**Material supplied:**

****************

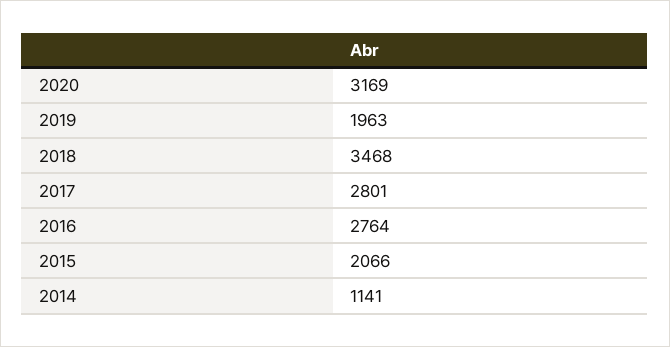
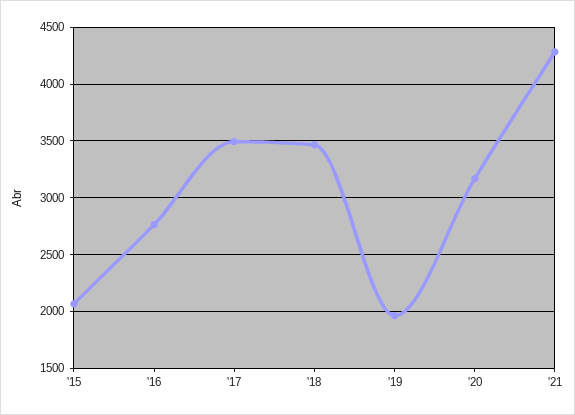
2017: 2801 -> 3500
2014: 1141 -> none
'21: none -> 4300

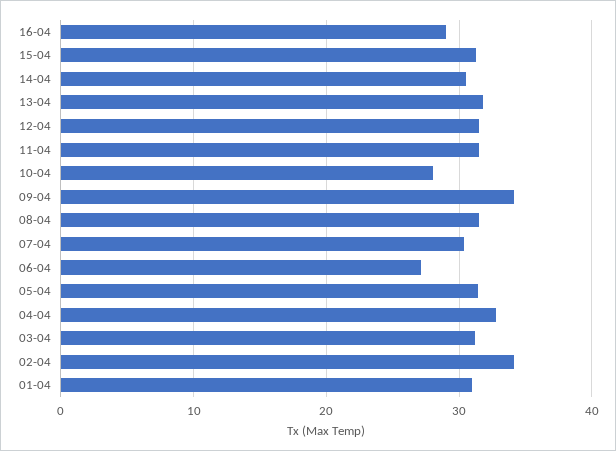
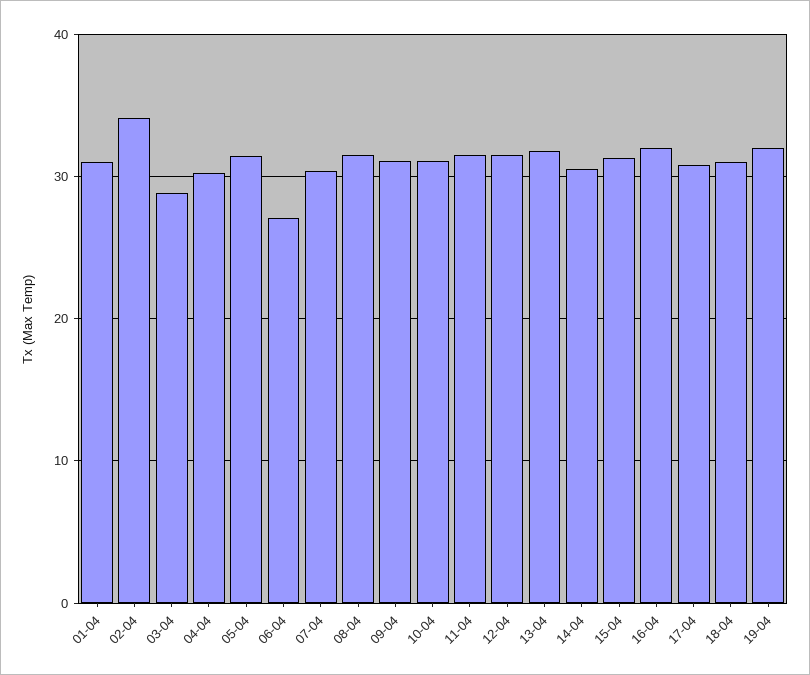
16-04: 29 -> 32
10-04: 28 -> 31
09-04: 34 -> 31
04-04: 33 -> 30
03-04: 31 -> 29
17-04: none -> 31
18-04: none -> 31
19-04: none -> 32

****************

Word-for-word repeat, images excluded: return all the data.

**Solution for this task:**
2017: 2801 -> 3500
2014: 1141 -> none
'21: none -> 4300

16-04: 29 -> 32
10-04: 28 -> 31
09-04: 34 -> 31
04-04: 33 -> 30
03-04: 31 -> 29
17-04: none -> 31
18-04: none -> 31
19-04: none -> 32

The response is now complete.